Detectable amounts of strontium in blood and muscle were only noticed at the dose of 4800 ppm. The strontium content in bone was increased at all dose levels having a constant level from 4 weeks onwards (steady-state level).

No treatment-related changes were observed in the X-ray photographs and on histopathological examination except, slight changes in the liver (glycogen depletion) and thyroid (activation). Thus, up to the highest dose of 4800 ppm no rachitic changes occurred.

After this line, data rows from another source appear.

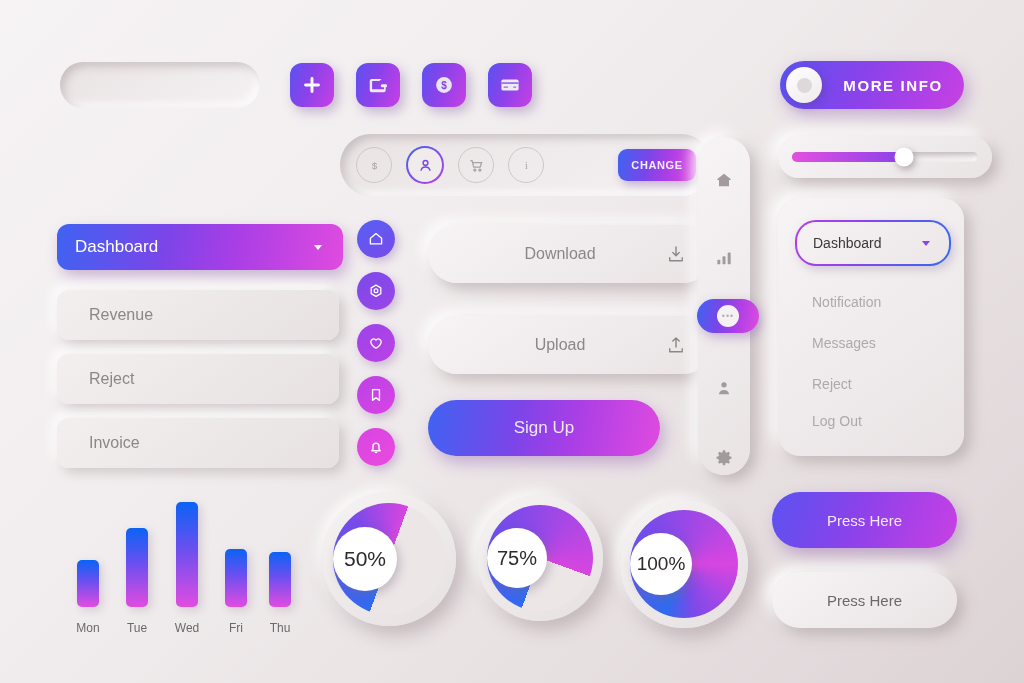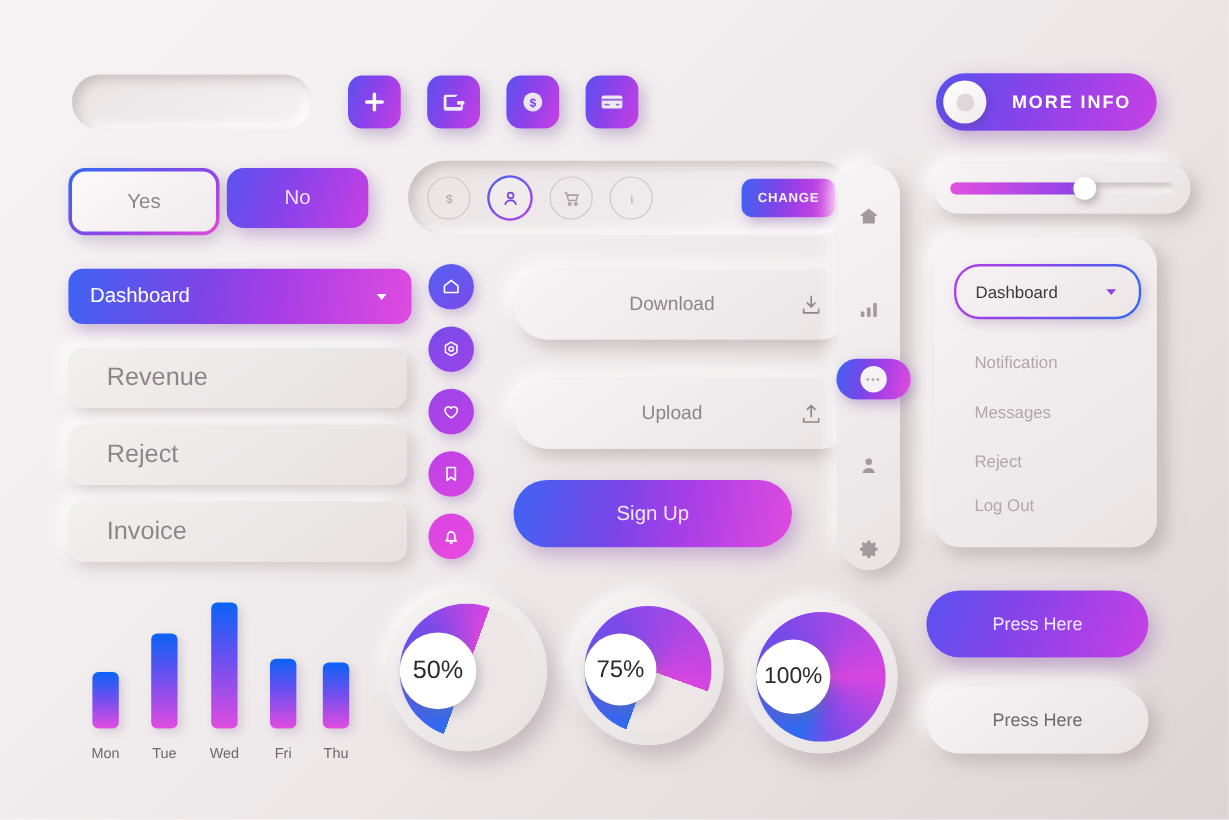--- a/index.html
+++ b/index.html
@@ -176,9 +176,6 @@
     <div class="txt lbl-w">MORE INFO</div>
   </div>
 
-  <div class="abs" id="yes">
-    <div class="inner lbl">Yes</div>
-  </div>
   <div class="abs grad-p" id="no">
     <span style="color:#ece2f6;">No</span>
   </div>

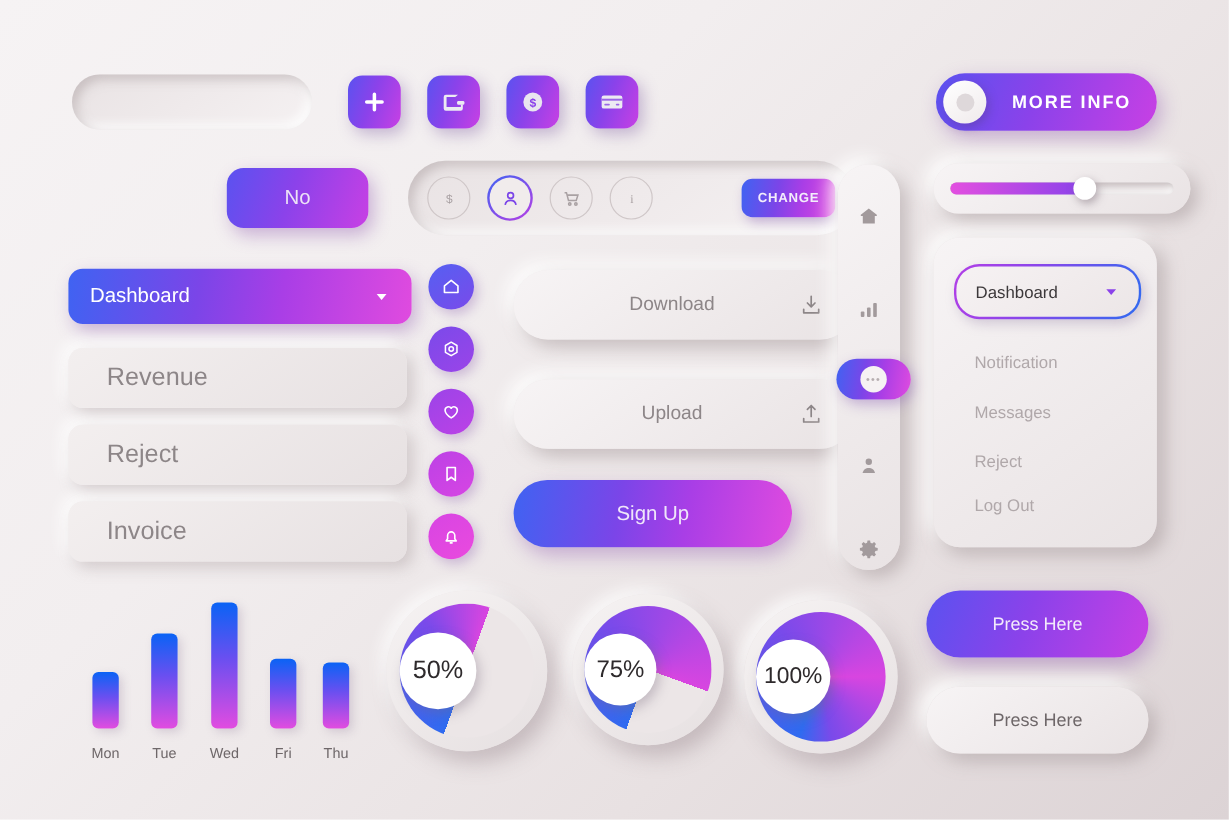--- a/index.html
+++ b/index.html
@@ -176,9 +176,6 @@
     <div class="txt lbl-w">MORE INFO</div>
   </div>
 
-  <div class="abs grad-p" id="no">
-    <span style="color:#ece2f6;">No</span>
-  </div>
 
   <div class="abs grad" id="dash">
     <div class="t lbl-w">Dashboard</div>

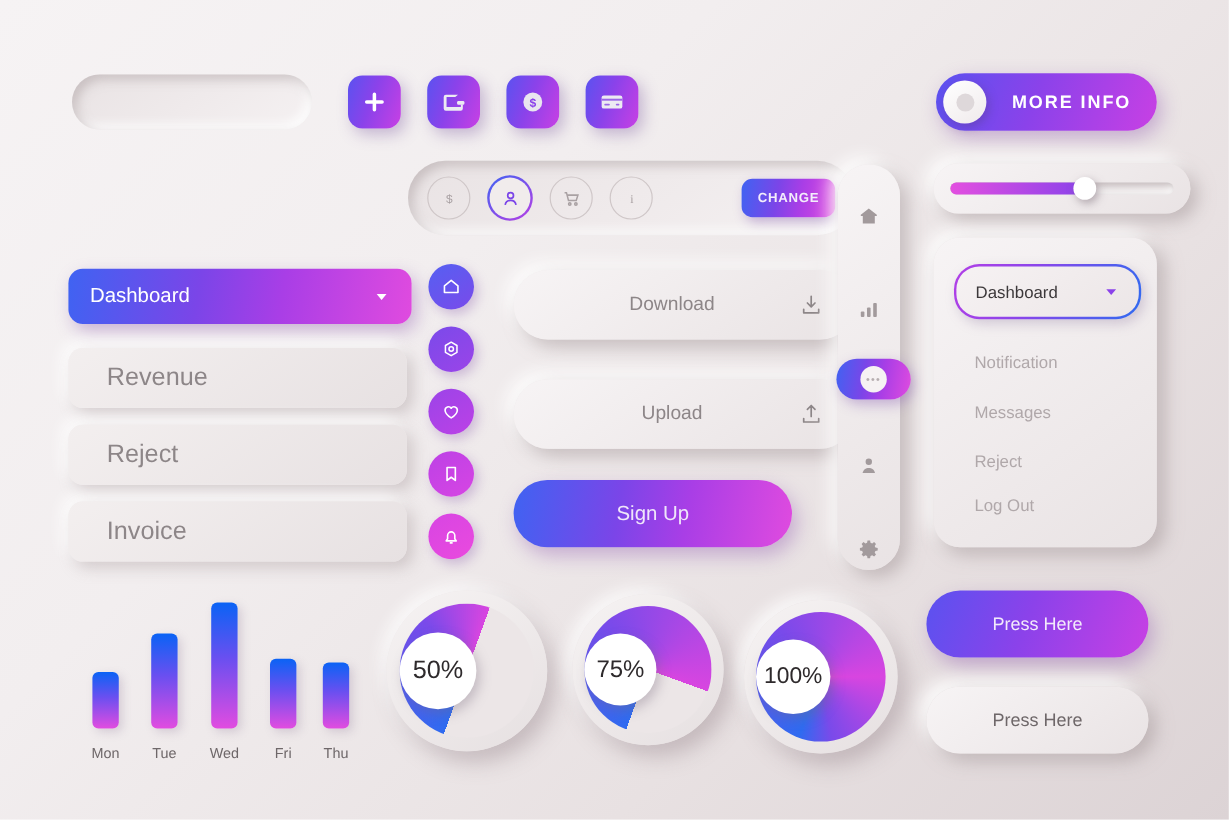--- a/index.html
+++ b/index.html
@@ -62,7 +62,7 @@
   #dash .t{flex:1;font-size:17px;}
 
   
-  .row{left:57px;width:250px;height:50px;border-radius:12px;display:flex;align-items:center;padding-left:32px;font-size:21px;}
+  .row{left:57px;width:250px;height:50px;border-radius:12px;display:flex;align-items:center;padding-left:32px;font-size:16px;}
 
   
   #toolbar{left:340px;top:134px;width:340px;height:62px;border-radius:31px;display:flex;align-items:center;padding:0 16px;gap:14px;}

Considering the increased concentrations of strontium in the bone as a non-toxic effect, a NOAEL of 300 ppm SrCl2 can be derived from this study based on the weight changes of thyroids at the doses of 1200 ppm (LOAEL) and 4800 ppm, and thyroid activation at 4800 ppm. No data on daily food intake are available in order to calculate daily dose levels. According to the estimation mentioned above, the NOAEL of 300 ppm strontium chloride (equal to 12.4 mg Sr/kg bw/d). This study is defined as key study.

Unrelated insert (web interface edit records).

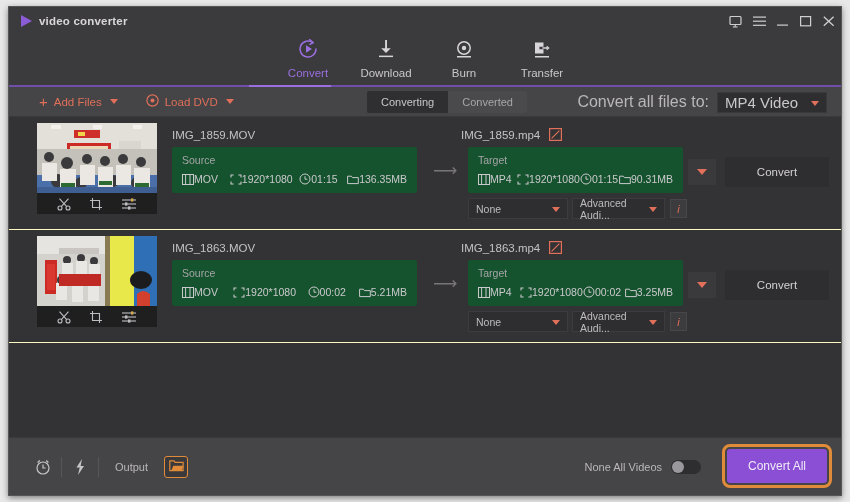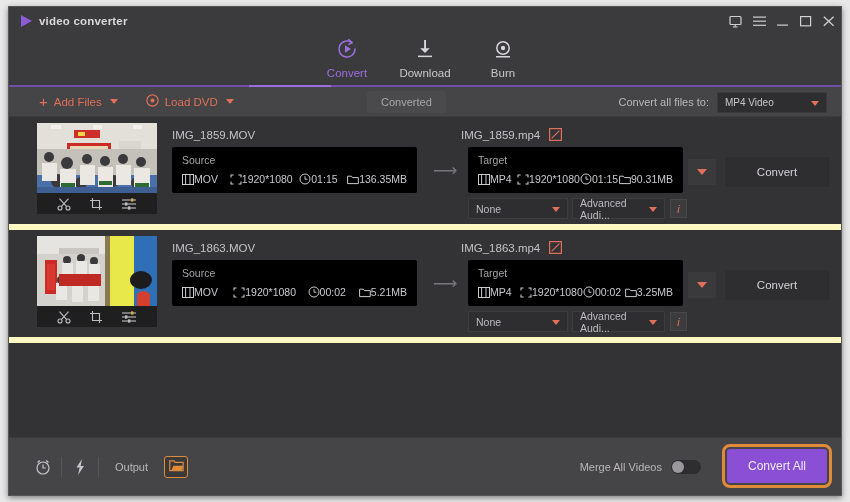--- a/index.html
+++ b/index.html
@@ -336,6 +336,17 @@
         <div class="nlabel">Burn</div>
       </div>
 
+      <div class="navitem">
+        <div class="navicon">
+          <svg width="24" height="24" viewBox="0 0 24 24">
+            <path d="M5 5.5h8.5v4.2H9.4v2.6h4.1v4.2H5z" fill="#d7d5d9"></path>
+            <path d="M12.5 11h5.6" stroke="#d7d5d9" stroke-width="1.5"></path>
+            <path d="M16.7 8.6L19.6 11l-2.9 2.4z" fill="#d7d5d9"></path>
+            <rect x="5" y="19" width="14" height="1.5" fill="#d7d5d9"></rect>
+          </svg>
+        </div>
+        <div class="nlabel">Transfer</div>
+      </div>
 
     </div>
     <div class="navline"></div>

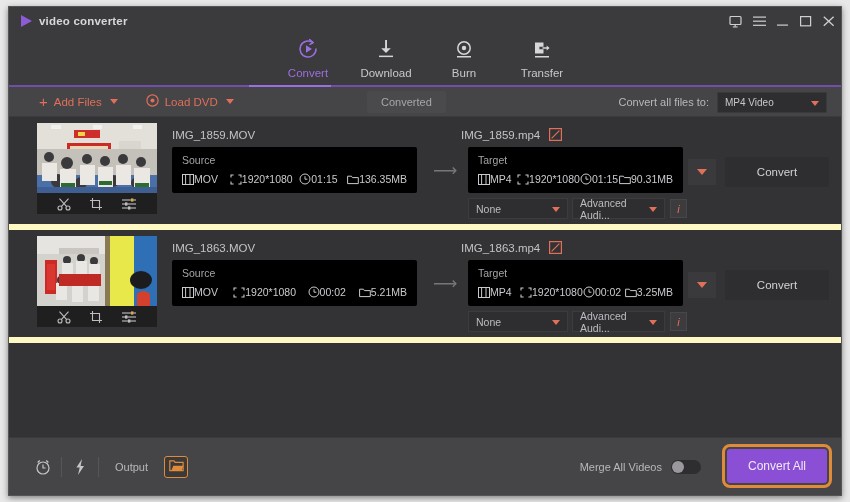--- a/index.html
+++ b/index.html
@@ -373,6 +373,7 @@
     <div class="tb-caret"></div>
 
     <div class="seg">
+      <div class="on">Converting</div>
       <div>Converted</div>
     </div>
 

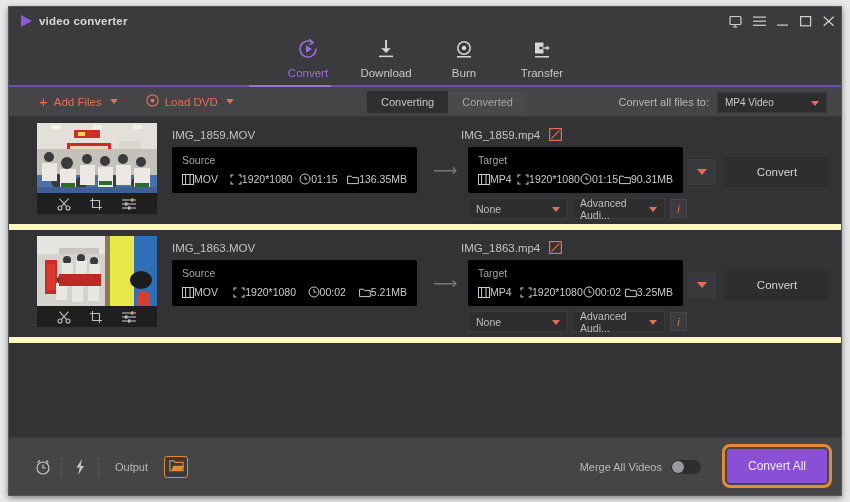--- a/index.html
+++ b/index.html
@@ -105,7 +105,7 @@
     position: absolute; right: 14px; top: 0; height: 30px;
     display: flex; align-items: center; gap: 8px;
   }
-  .cat-label { font-size: 11px; color: #b9b7ba; }
+  .cat-label { font-size: 16px; color: #b9b7ba; }
   .cat-select {
     width: 110px; height: 21px; background: #2e2d2f;
     border: 1px solid #3a393b;

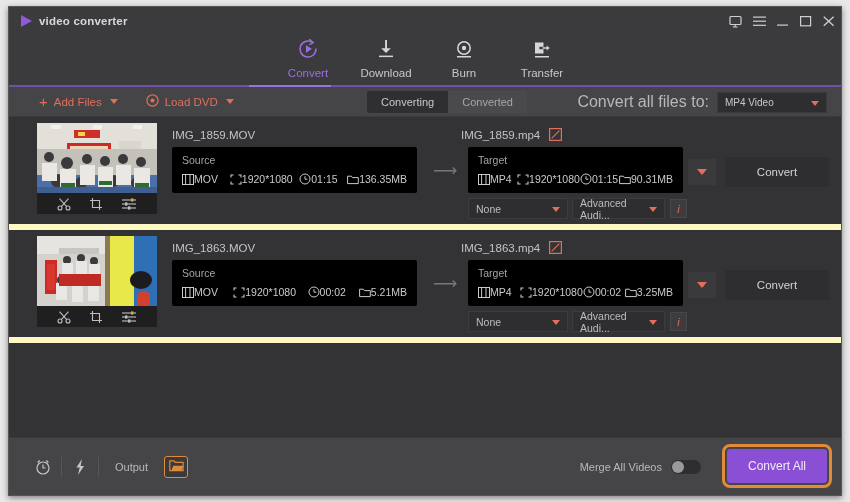--- a/index.html
+++ b/index.html
@@ -110,7 +110,7 @@
     width: 110px; height: 21px; background: #2e2d2f;
     border: 1px solid #3a393b;
     display: flex; align-items: center; padding: 0 7px;
-    font-size: 10px; color: #c9c7ca; position: relative; cursor: pointer;
+    font-size: 15px; color: #c9c7ca; position: relative; cursor: pointer;
   }
   .cat-select .tb-caret { position: absolute; right: 7px; top: 8px; margin: 0; }
 

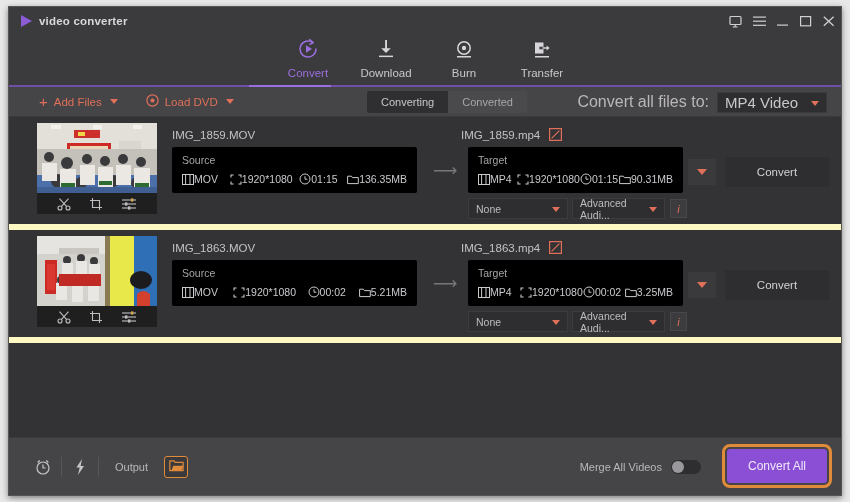--- a/index.html
+++ b/index.html
@@ -123,7 +123,7 @@
   .row {
     position: relative;
     height: 113px;
-    border-bottom: 6px solid #fef9c3;
+    border-bottom: 1px solid #fef9c3;
     background: #333234;
   }
   .thumb-box {

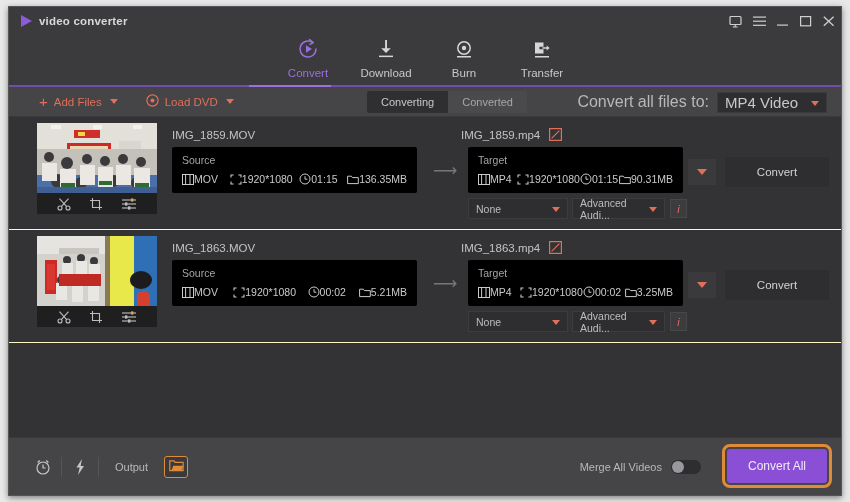--- a/index.html
+++ b/index.html
@@ -147,7 +147,7 @@
   }
   .infobox {
     position: absolute;
-    background: #000000;
+    background: #14532d;
     border-radius: 2px;
     padding: 7px 10px 8px 10px;
   }

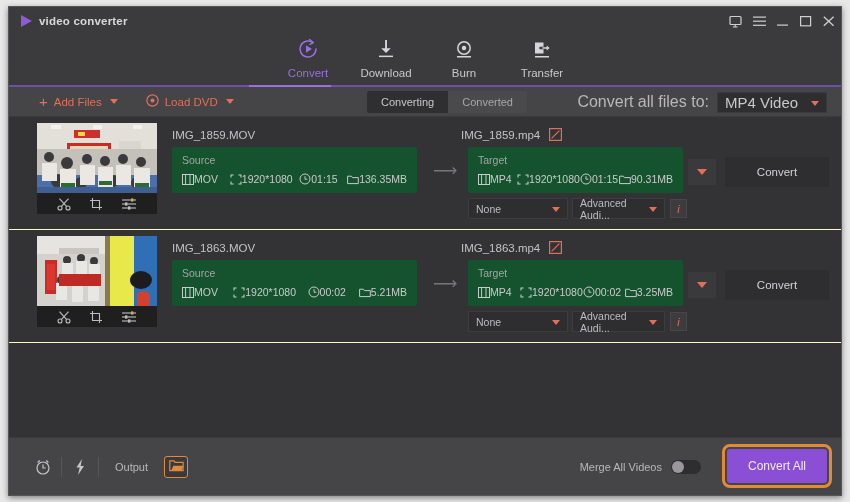--- a/index.html
+++ b/index.html
@@ -787,7 +787,7 @@
     </div>
 
     <div class="merge-wrap">
-      <div class="merge-label">Merge All Videos</div>
+      <div class="merge-label">None All Videos</div>
       <div class="toggle"></div>
     </div>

Justification for classification or non-classification

The reference Kroes (1977) is considered as the key study for repeated dose toxicity via oral application and will be used for classification. Rats were dosed at 0, 75, 300, 1200, and 4800 ppm for 90 days. Since the increased concentrations of strontium in the bone can be considered a non-toxic effect, a NOAEL of 300 ppm SrCl2 can be derived from this study which is based on the weight changes of thyroids at the doses of 1200 ppm (LOAEL) and 4000 ppm. No data on daily food intake are available in order to calculate daily dose levels. According to the estimation mentioned above, the NOAEL of 300 ppm strontium chloride (equal to 12.4 mg Sr/kg bw/d).

The classification criteria according to regulation (EC) 1272/2008 as specific target organ toxicant (STOT) – repeated exposure, oral are not met, and thus no classification for specific target organ toxicant (STOT-RE) is required. However, some evidence of an effect of Sr on thyroid function is observed in the 90-day oral toxicity study in rats, but the incidence is very slight and seen only in males, but not in females, of the highest dose group tested, which is clearly above the cut-off levels for STOT-RE classification Cat2 (> 100 mg/kg bw/d rat oral, 90-day).

Hence, the NOAEL is considered at >100 mg/kg bw and no classification is needed.